Cache’s efficiency depends on the principle of locality
- Temporal Locality
- Recently accessed items are likely to be accessed again in the near future
- Spatial locality
- Items whose addresses are near one another tend to be referenced close together in time
Lecture 20 – 23 Caches
Structure of Cache
Cache size = Number of Sets (S) * Number of Lines/ Set * Block size
Address of word [t bits](tag) [s bits](set index) [b bits](block offset)
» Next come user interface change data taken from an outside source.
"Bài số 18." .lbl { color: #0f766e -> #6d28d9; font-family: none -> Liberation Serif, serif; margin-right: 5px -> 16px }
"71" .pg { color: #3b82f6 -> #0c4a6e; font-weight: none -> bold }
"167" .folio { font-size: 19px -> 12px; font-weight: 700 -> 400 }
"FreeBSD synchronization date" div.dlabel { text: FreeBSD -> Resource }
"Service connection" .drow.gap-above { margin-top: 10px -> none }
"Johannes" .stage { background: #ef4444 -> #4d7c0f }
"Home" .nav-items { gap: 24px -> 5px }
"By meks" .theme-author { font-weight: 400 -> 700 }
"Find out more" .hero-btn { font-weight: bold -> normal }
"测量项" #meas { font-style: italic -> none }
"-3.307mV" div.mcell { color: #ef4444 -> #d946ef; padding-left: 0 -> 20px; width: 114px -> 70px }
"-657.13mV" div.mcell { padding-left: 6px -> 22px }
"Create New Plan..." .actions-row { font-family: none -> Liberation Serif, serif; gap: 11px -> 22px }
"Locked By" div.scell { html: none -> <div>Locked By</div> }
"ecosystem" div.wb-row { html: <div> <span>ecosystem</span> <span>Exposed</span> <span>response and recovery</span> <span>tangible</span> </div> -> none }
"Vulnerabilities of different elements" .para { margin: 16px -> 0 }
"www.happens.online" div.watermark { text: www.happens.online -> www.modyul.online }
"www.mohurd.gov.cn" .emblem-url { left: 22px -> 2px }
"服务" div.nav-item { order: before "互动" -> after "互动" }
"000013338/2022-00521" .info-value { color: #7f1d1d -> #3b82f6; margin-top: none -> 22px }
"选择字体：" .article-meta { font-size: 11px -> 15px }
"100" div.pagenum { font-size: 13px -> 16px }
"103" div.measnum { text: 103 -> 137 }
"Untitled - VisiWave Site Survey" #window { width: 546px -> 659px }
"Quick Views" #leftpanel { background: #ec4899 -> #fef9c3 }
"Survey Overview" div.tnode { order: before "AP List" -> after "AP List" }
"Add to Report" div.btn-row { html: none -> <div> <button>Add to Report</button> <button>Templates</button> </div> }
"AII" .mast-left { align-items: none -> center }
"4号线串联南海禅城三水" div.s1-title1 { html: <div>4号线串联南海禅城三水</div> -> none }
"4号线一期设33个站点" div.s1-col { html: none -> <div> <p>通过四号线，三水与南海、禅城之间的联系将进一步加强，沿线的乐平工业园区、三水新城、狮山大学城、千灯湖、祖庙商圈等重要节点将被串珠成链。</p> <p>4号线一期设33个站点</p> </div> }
Direct-mapped cache: one line per set
- Locate set
- Check if the line in set has matching tag
- Yes + line valid; hit
- Locate data starting at offset
2-way set-associative cache: two lines per set
- Locate set with set index
- Check if any line in set has matching tag(check the tag of multiple lines in parallel)
- Yes + line valid: hit
- Locate data starting at offset
- Write-through: write to memory immediately
- Write-back: defer write to memory until replacement of line
- No-write-allocate: write immediately to memory
- Write-allocate: load into cache, update line in cache
Cache Performance Metrics
- Miss Rate
- Fraction of memory references not found in cache
- Hit Time
- Time to deliver a line in the cache to the processor
- Miss Penalty
- Additional time required because of a miss
Note: there is a huge difference between miss and hit, increasing the miss rate by a tiny bit could significantly boost the performance
Causes for Cache Misses:
- Compulsory: first reference to a block
- Capacity: cache is too small
- Conflict: miss that occur because of collisions due to block-placement poicy
Miss rate analysis for Matrix Multiplication
Row major order allows spatial locality to help reduce the miss rate when it is being accessed sequentially. In the row-major order, each row would be stored in a “Way” (column) in cache.
As a result, if we choose the right dimension, we could minimize the cache miss rate.